John Stott and the Lausanne covenant
Evangelical social responsibility defined
The International Congress on World Evangelization meets in Lausanne in July 1974 — Billy Graham's initiative, John Stott's theology — and produces a document that changes the direction of evangelical Christianity.
For much of the twentieth century, evangelical Protestantism has operated on a sharp distinction: evangelism saves souls; social action is the Social Gospel, which is liberal, which is compromise. The two do not belong together.
John Stott argues otherwise. With the precision of the Cambridge scholar he is and the passion of the pastor he has always been, he presses the congress toward a document that insists the church cannot choose between proclaiming the gospel and demonstrating it — that authentic Christian mission includes both the word and the deed, the proclamation and the presence, the announcement of the kingdom and the embodiment of its values.
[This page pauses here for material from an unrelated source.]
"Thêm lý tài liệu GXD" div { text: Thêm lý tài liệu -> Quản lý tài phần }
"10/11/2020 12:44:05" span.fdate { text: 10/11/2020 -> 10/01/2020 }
The Lausanne Covenant is signed by thousands of evangelical leaders from over one hundred and fifty countries. Its statement on social responsibility — that in the mission of the church, evangelism is primary but social action is also necessary — is not universally accepted immediately. It takes decades to work through the implications.
But the document marks the turning point at which evangelical Christianity begins to recover what Menno Simons knew in the sixteenth century: that true evangelical faith cannot lie dormant, that it feeds the hungry and shelters the destitute and defends the poor, not as an addition to the gospel but as its expression.
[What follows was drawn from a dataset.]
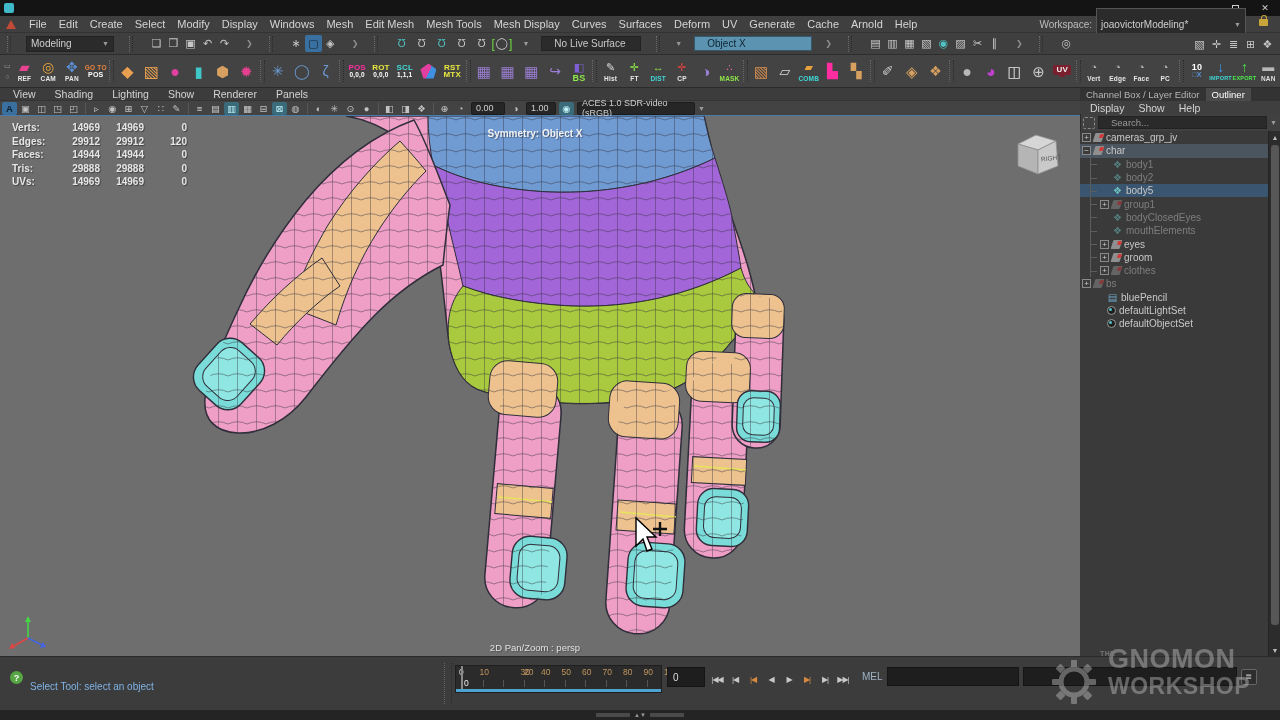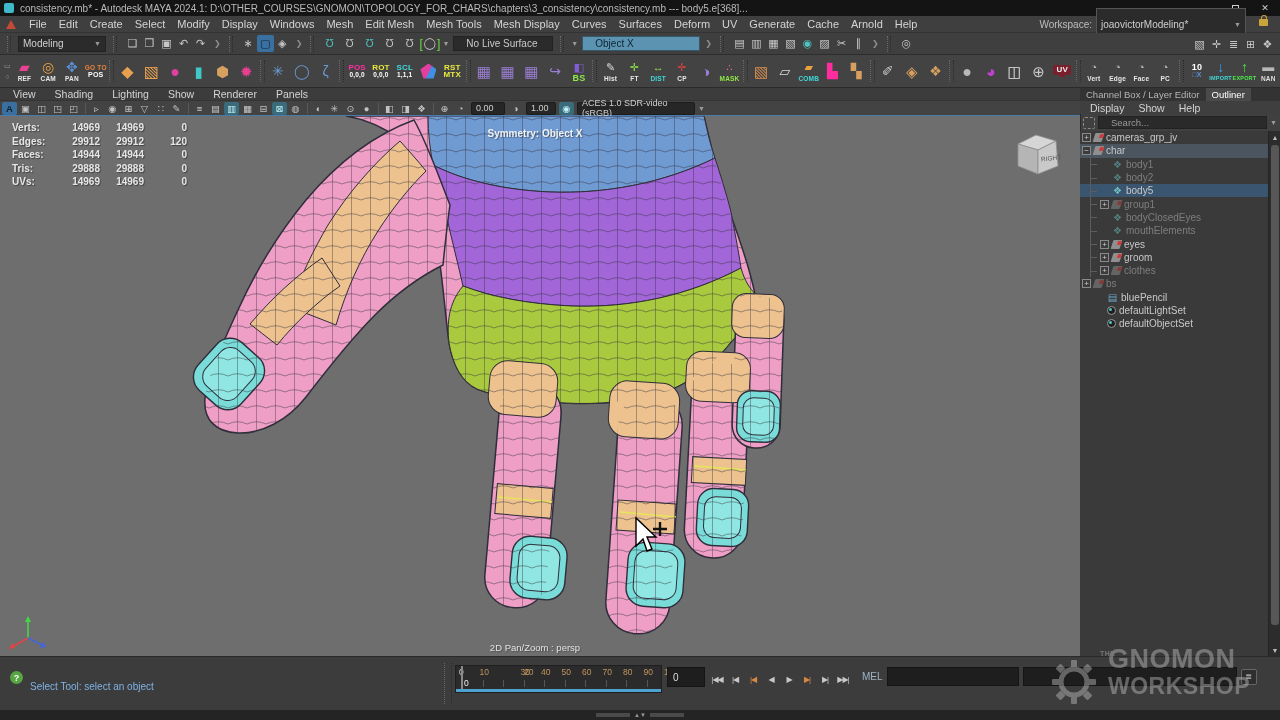"consistency.mb* - Autodesk MAYA 2024.1:" span.ttext { html: <span>consistency.mb* - Autodesk MAYA 2024.1: D:\OTHER_COURSES\GNOMON\TOPOLOGY_FOR_CHARS\chapters\3_consistency\consistency.mb --- body5.e[368]...</span> -> none }
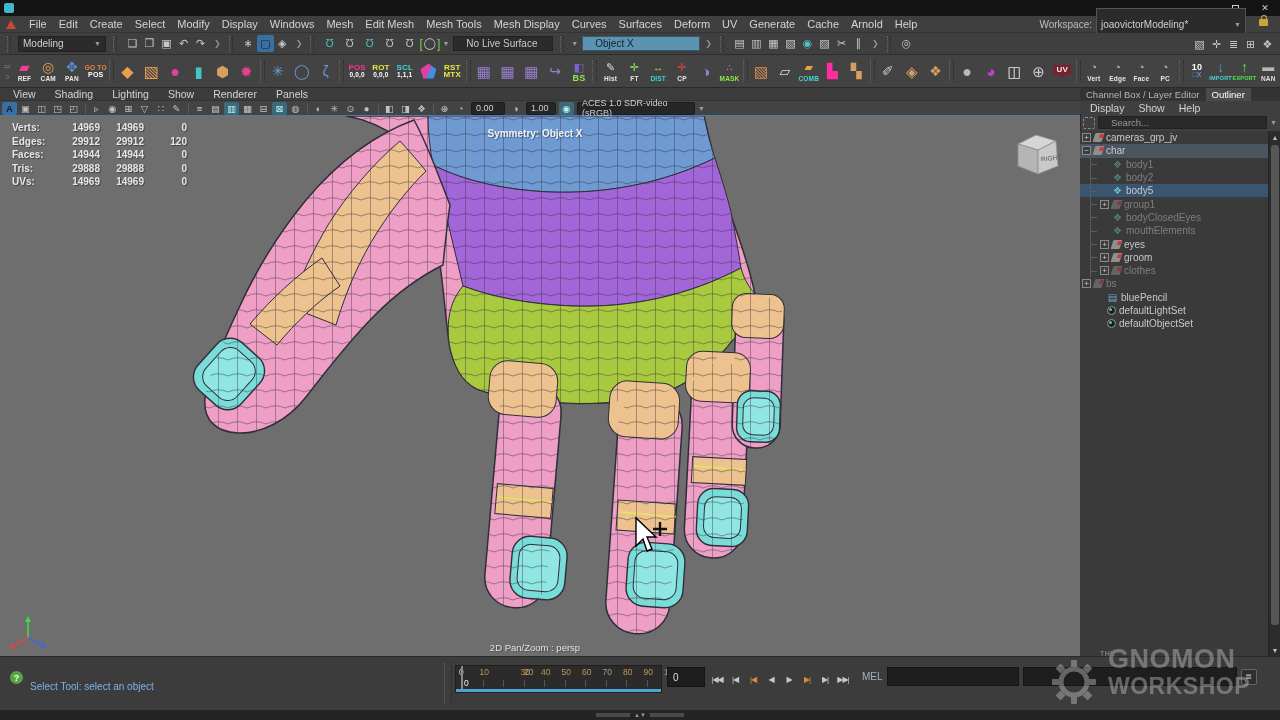"Modeling" #statusline { gap: 4px -> 12px }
“We affirm that evangelism and socio-political involvement are both part of our Christian duty.”
— Lausanne Covenant, Paragraph 5, 1974 AD
“The Spirit of the Lord is on me, Because he anointed me to preach good news to the poor. He has sent me to heal the brokenhearted, To proclaim release to the captives, Recovering of sight to the blind, To deliver those who are crushed,”
The gospel Jesus announced was for the poor, the captive, the blind, the oppressed.
He did not say: I have come to proclaim good news to the poor, but not to do anything about the poverty. The proclamation and the action belong together in his ministry — every healing, every feeding, every restoration of dignity is the kingdom arriving in a specific person's specific situation.
The Lausanne Covenant recovers what had been divided. Not the Social Gospel that swallows proclamation. Not the evangelism that ignores poverty. The whole gospel — proclaimed and demonstrated, announced and embodied.
What would your faith look like if the word and the deed were fully integrated — if you could not separate what you believe from what you do for the person in front of you?